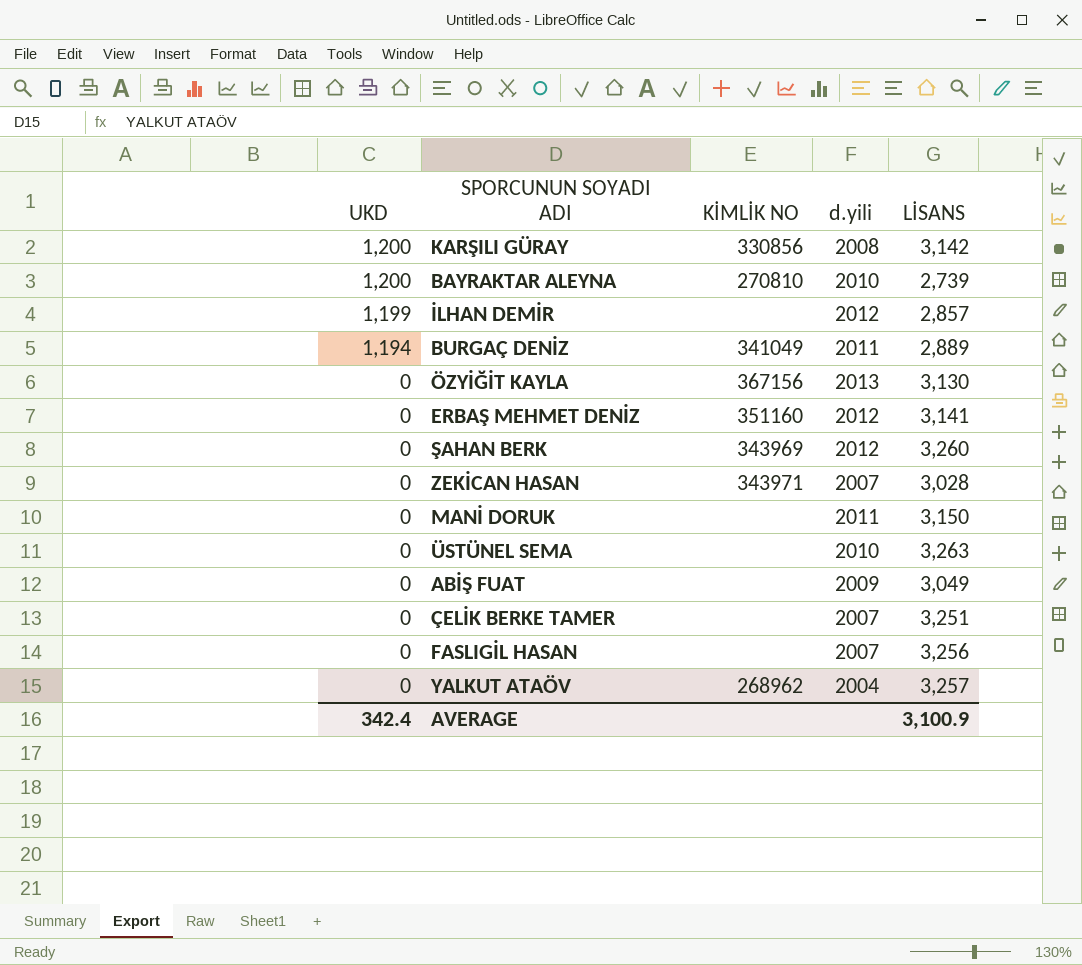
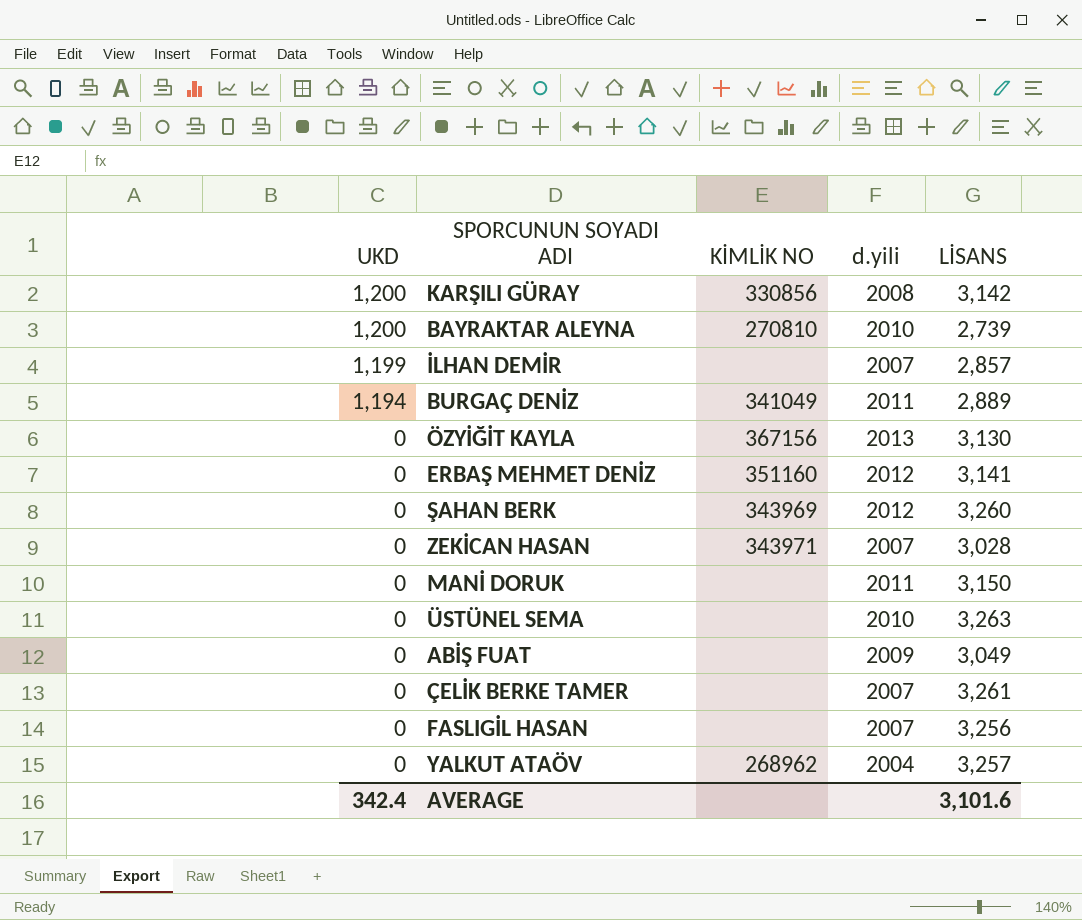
İLHAN DEMİR | d.yili: 2012 -> 2007
ÇELİK BERKE TAMER | LİSANS: 3,251 -> 3,261
AVERAGE | LİSANS: 3,100.9 -> 3,101.6

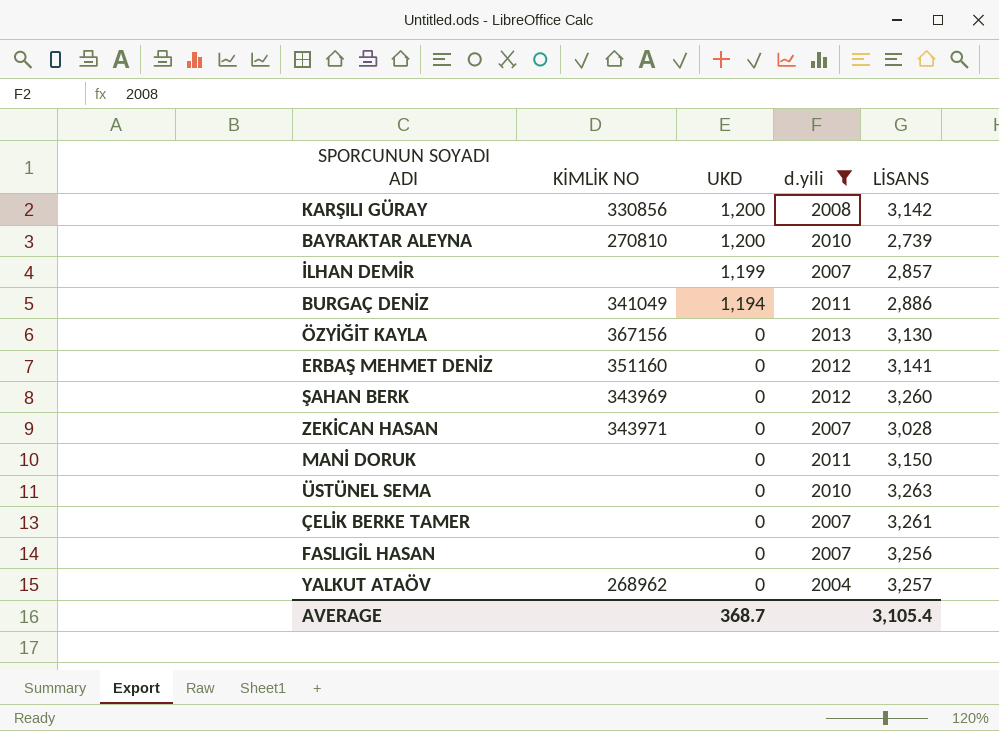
filter: none -> d.yili != 2009
column UKD | position: 1 -> 3
BURGAÇ DENİZ | LİSANS: 2,889 -> 2,886
AVERAGE | UKD: 342.4 -> 368.7
AVERAGE | LİSANS: 3,101.6 -> 3,105.4

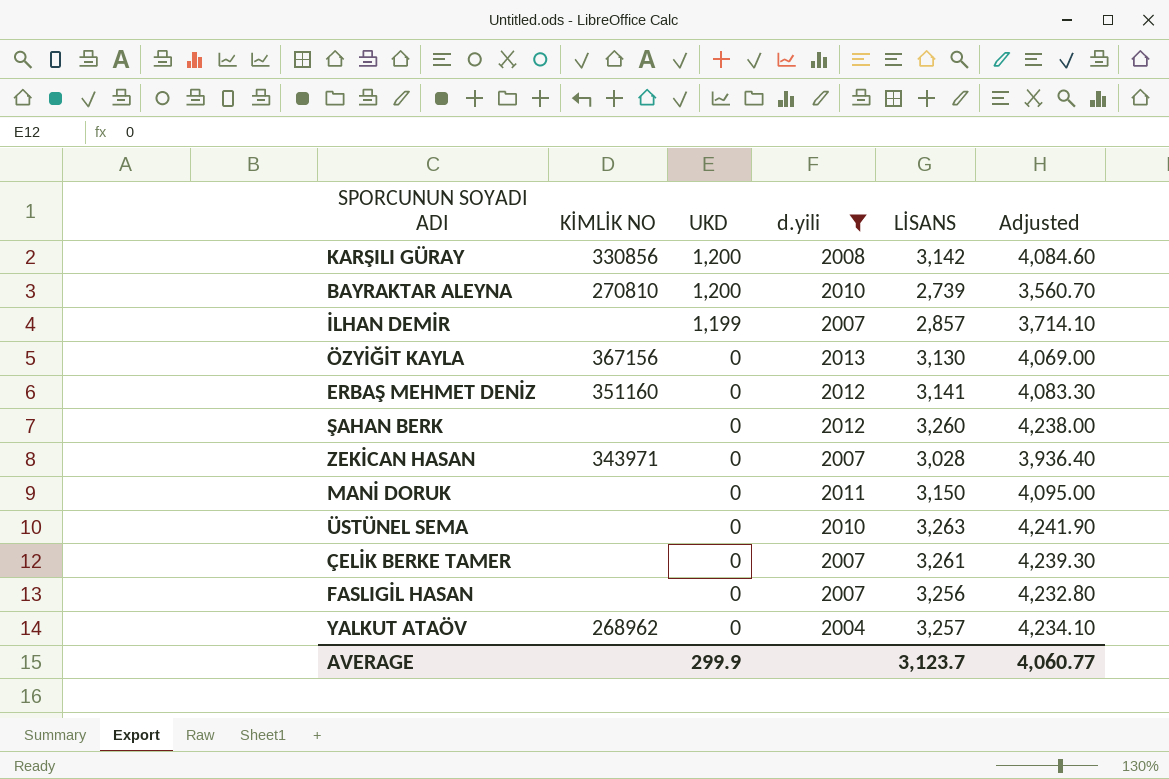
column Adjusted | formula: none -> [LİSANS] * 1.3
row BURGAÇ DENİZ: 341049 | 1,194 | 2011 | 2,886 -> none
ŞAHAN BERK | KİMLİK NO: 343969 -> none
AVERAGE | UKD: 368.7 -> 299.9
AVERAGE | LİSANS: 3,105.4 -> 3,123.7

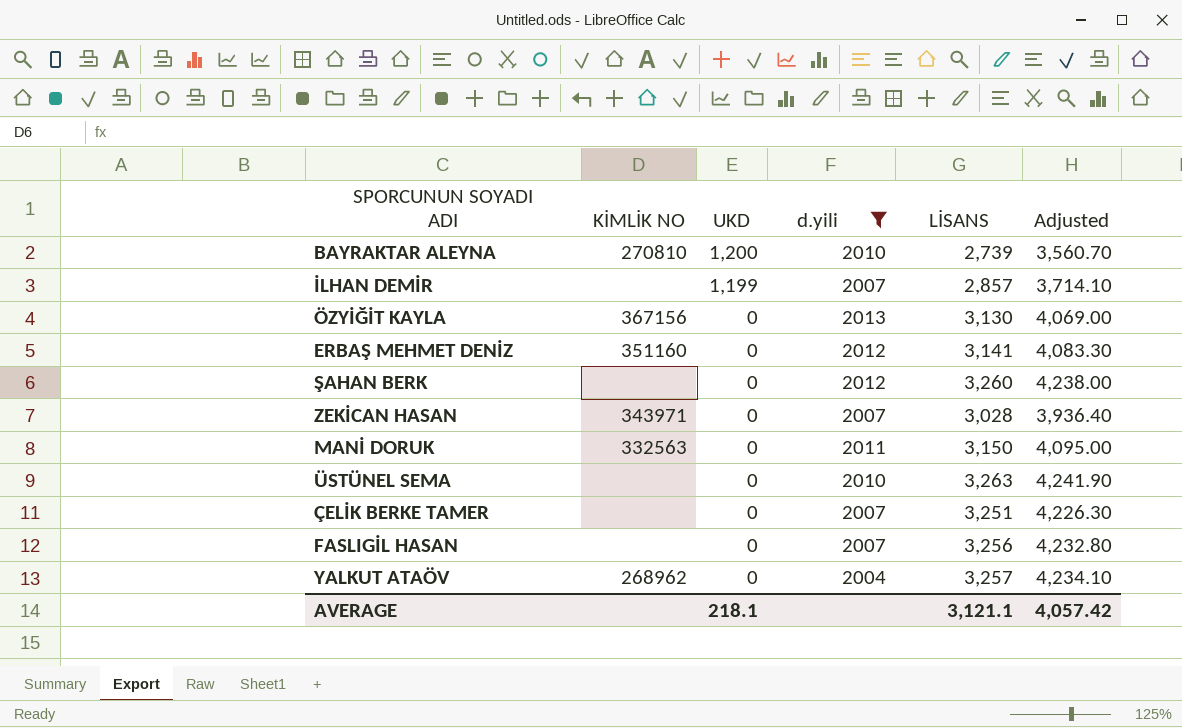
row KARŞILI GÜRAY: 330856 | 1,200 | 2008 | 3,142 | 4,084.60 -> none
MANİ DORUK | KİMLİK NO: none -> 332563
ÇELİK BERKE TAMER | LİSANS: 3,261 -> 3,251
ÇELİK BERKE TAMER | Adjusted: 4,239.30 -> 4,226.30
AVERAGE | UKD: 299.9 -> 218.1
AVERAGE | LİSANS: 3,123.7 -> 3,121.1
AVERAGE | Adjusted: 4,060.77 -> 4,057.42

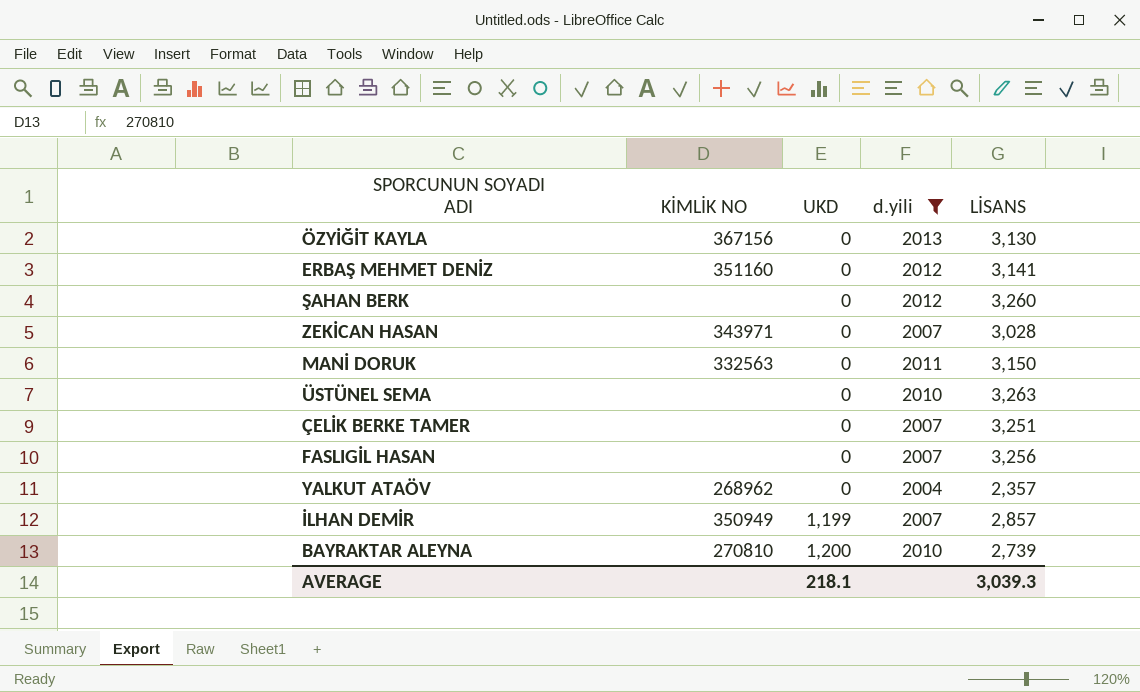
row order: UKD descending -> UKD ascending
column Adjusted | formula: [LİSANS] * 1.3 -> none
YALKUT ATAÖV | LİSANS: 3,257 -> 2,357
İLHAN DEMİR | KİMLİK NO: none -> 350949
AVERAGE | LİSANS: 3,121.1 -> 3,039.3

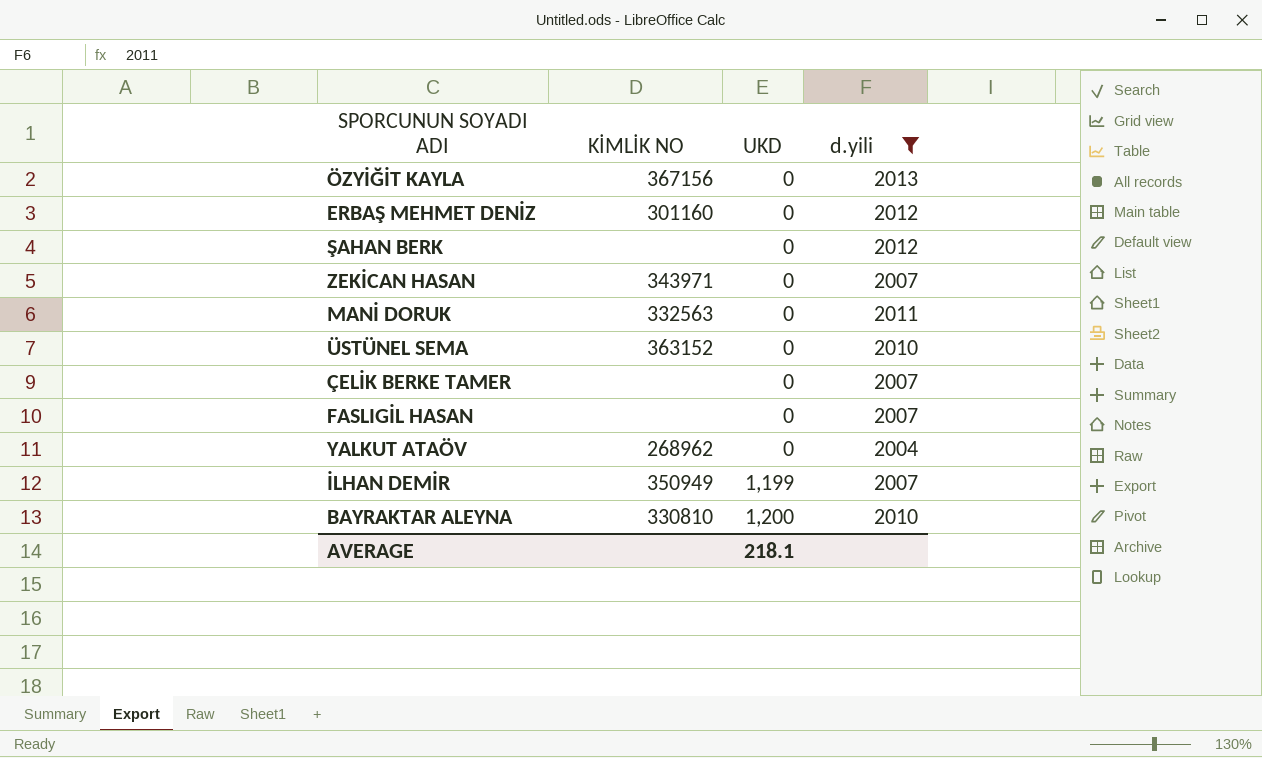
column LİSANS | position: 5 -> none
ERBAŞ MEHMET DENİZ | KİMLİK NO: 351160 -> 301160
ÜSTÜNEL SEMA | KİMLİK NO: none -> 363152
BAYRAKTAR ALEYNA | KİMLİK NO: 270810 -> 330810

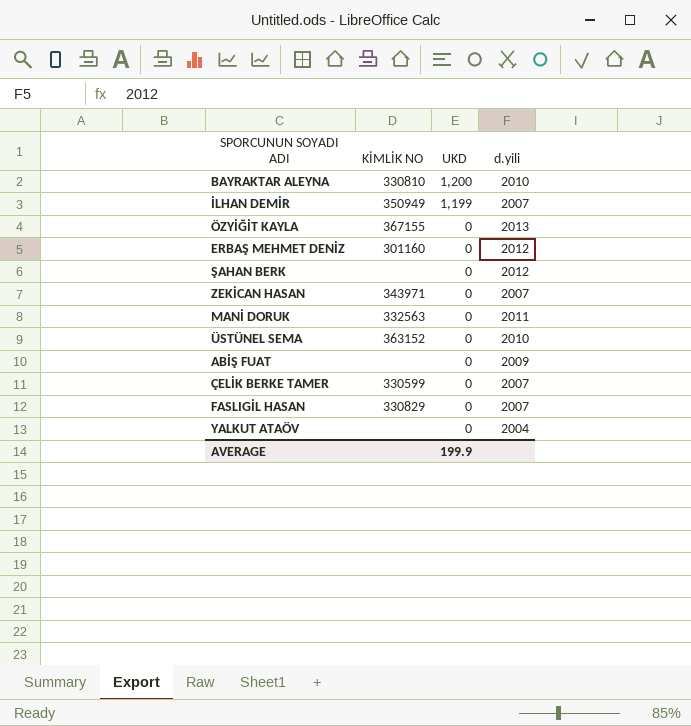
filter: d.yili != 2009 -> none
row order: UKD ascending -> UKD descending
ÖZYİĞİT KAYLA | KİMLİK NO: 367156 -> 367155
ÇELİK BERKE TAMER | KİMLİK NO: none -> 330599
FASLIGİL HASAN | KİMLİK NO: none -> 330829
YALKUT ATAÖV | KİMLİK NO: 268962 -> none
AVERAGE | UKD: 218.1 -> 199.9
┄┄┄┄┄┄┄┄┄┄
- [Assignment] What lines hold the string "filter"? Pick them out of the data.

- [Response to the exercise]
filter: none -> d.yili != 2009
filter: d.yili != 2009 -> none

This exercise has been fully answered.